WHAT IS EXPECTED: Only these lines, please: the first one of the records through the one containing "total: 13409.40 -> 16427.40", retyped exactly, both ends included and pictures omitted.

------ RECORDS TO USE ------

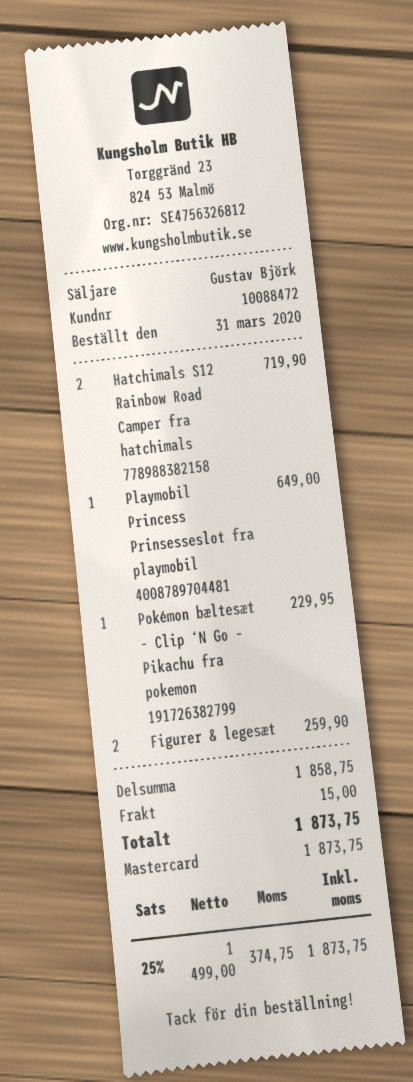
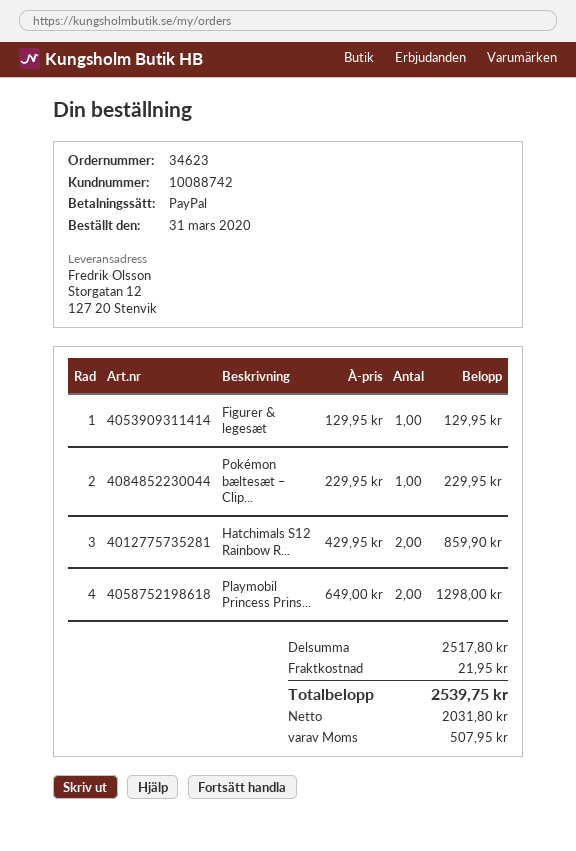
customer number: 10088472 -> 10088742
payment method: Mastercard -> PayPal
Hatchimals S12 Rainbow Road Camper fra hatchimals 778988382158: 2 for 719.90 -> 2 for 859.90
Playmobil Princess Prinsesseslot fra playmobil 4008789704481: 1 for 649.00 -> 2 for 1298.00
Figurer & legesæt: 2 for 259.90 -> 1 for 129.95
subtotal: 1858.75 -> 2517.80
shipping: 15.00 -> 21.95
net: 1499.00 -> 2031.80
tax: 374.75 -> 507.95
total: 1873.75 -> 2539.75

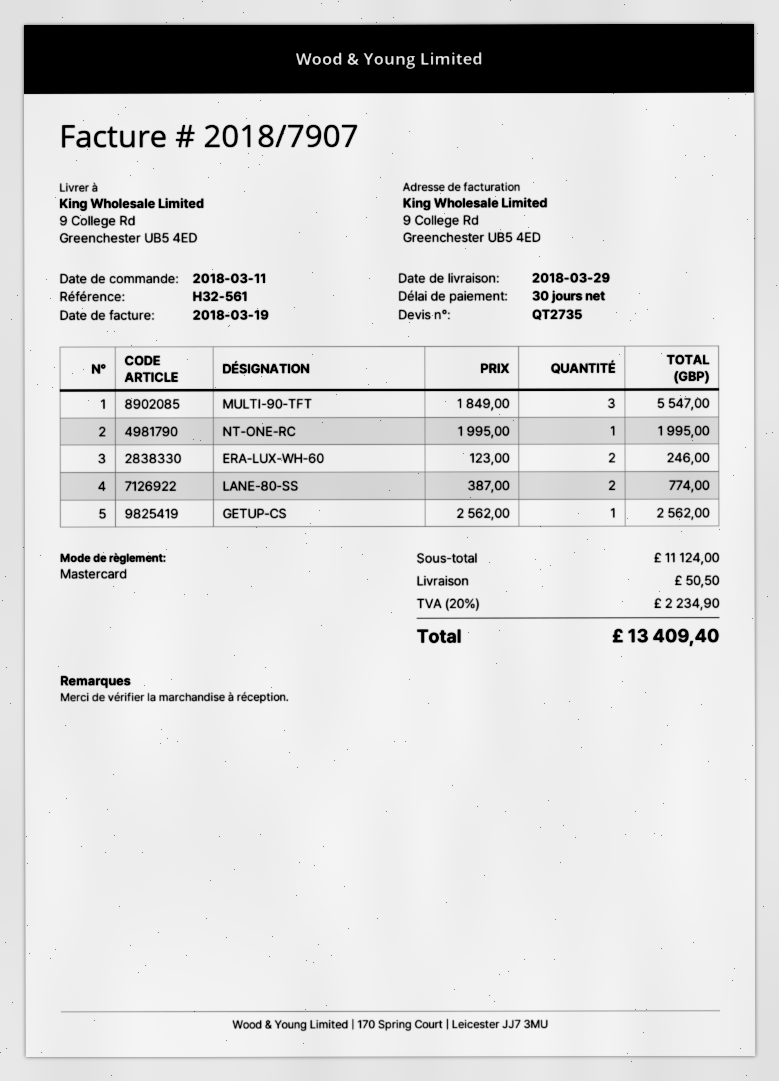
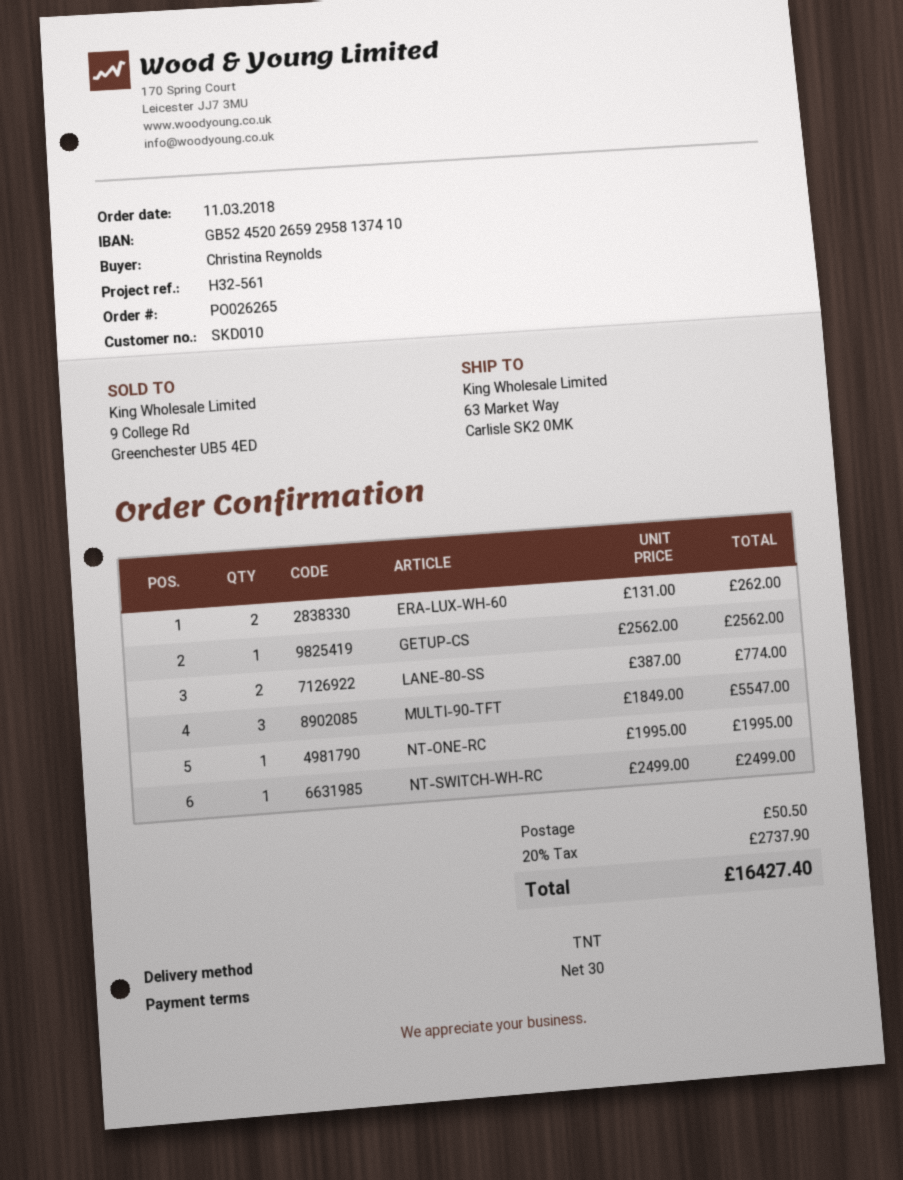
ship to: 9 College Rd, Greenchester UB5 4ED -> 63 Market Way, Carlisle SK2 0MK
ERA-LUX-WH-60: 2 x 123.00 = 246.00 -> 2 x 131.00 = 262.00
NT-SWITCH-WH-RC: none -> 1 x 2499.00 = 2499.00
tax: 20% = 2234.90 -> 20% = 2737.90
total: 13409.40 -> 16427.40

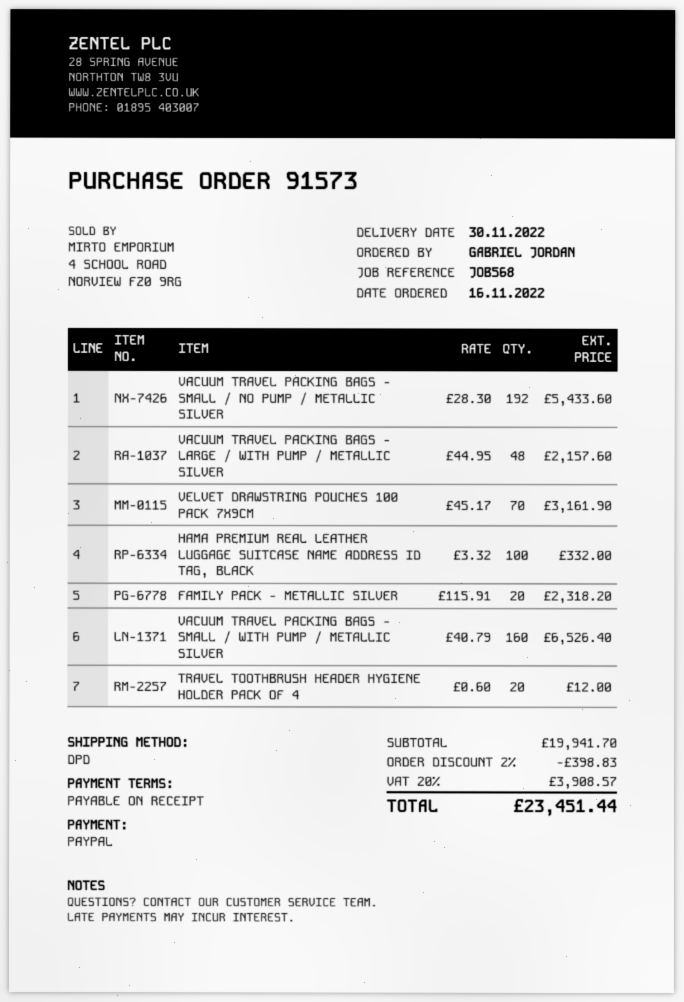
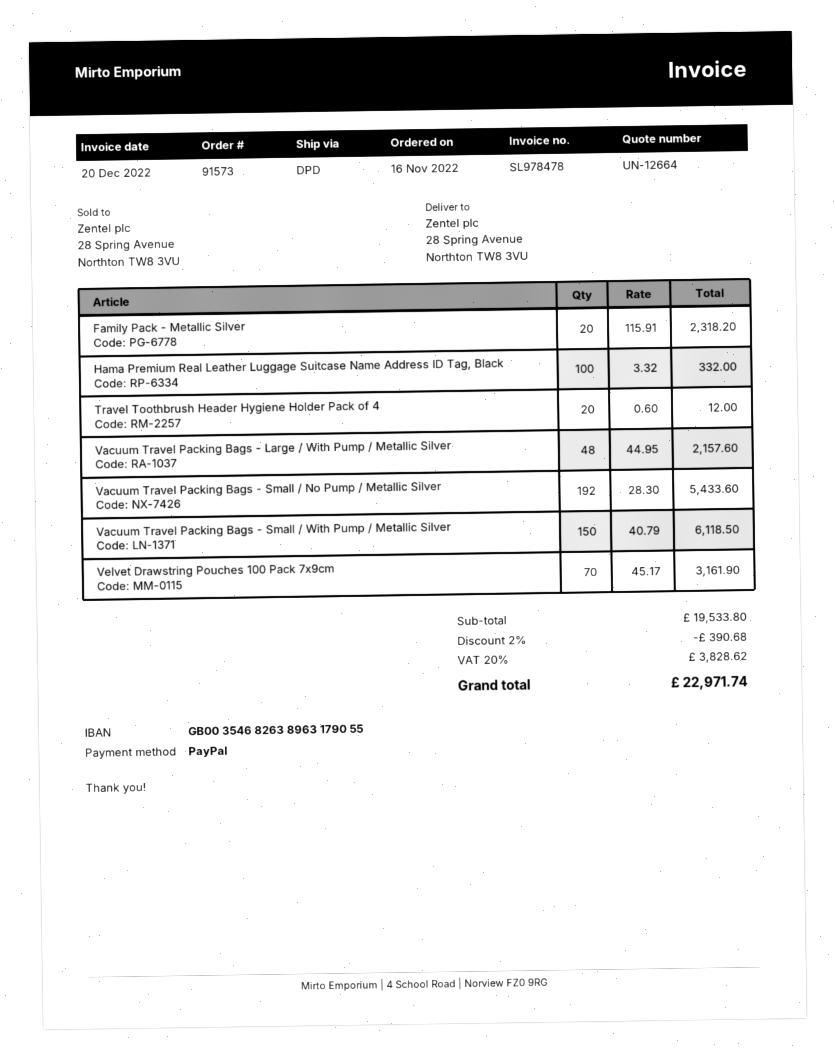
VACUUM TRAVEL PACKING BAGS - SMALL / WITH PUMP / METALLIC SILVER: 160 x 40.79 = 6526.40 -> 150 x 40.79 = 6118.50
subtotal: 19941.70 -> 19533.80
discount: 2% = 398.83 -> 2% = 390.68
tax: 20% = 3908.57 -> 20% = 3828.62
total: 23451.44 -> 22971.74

------

EXERCISE RESPONSE:
customer number: 10088472 -> 10088742
payment method: Mastercard -> PayPal
Hatchimals S12 Rainbow Road Camper fra hatchimals 778988382158: 2 for 719.90 -> 2 for 859.90
Playmobil Princess Prinsesseslot fra playmobil 4008789704481: 1 for 649.00 -> 2 for 1298.00
Figurer & legesæt: 2 for 259.90 -> 1 for 129.95
subtotal: 1858.75 -> 2517.80
shipping: 15.00 -> 21.95
net: 1499.00 -> 2031.80
tax: 374.75 -> 507.95
total: 1873.75 -> 2539.75

ship to: 9 College Rd, Greenchester UB5 4ED -> 63 Market Way, Carlisle SK2 0MK
ERA-LUX-WH-60: 2 x 123.00 = 246.00 -> 2 x 131.00 = 262.00
NT-SWITCH-WH-RC: none -> 1 x 2499.00 = 2499.00
tax: 20% = 2234.90 -> 20% = 2737.90
total: 13409.40 -> 16427.40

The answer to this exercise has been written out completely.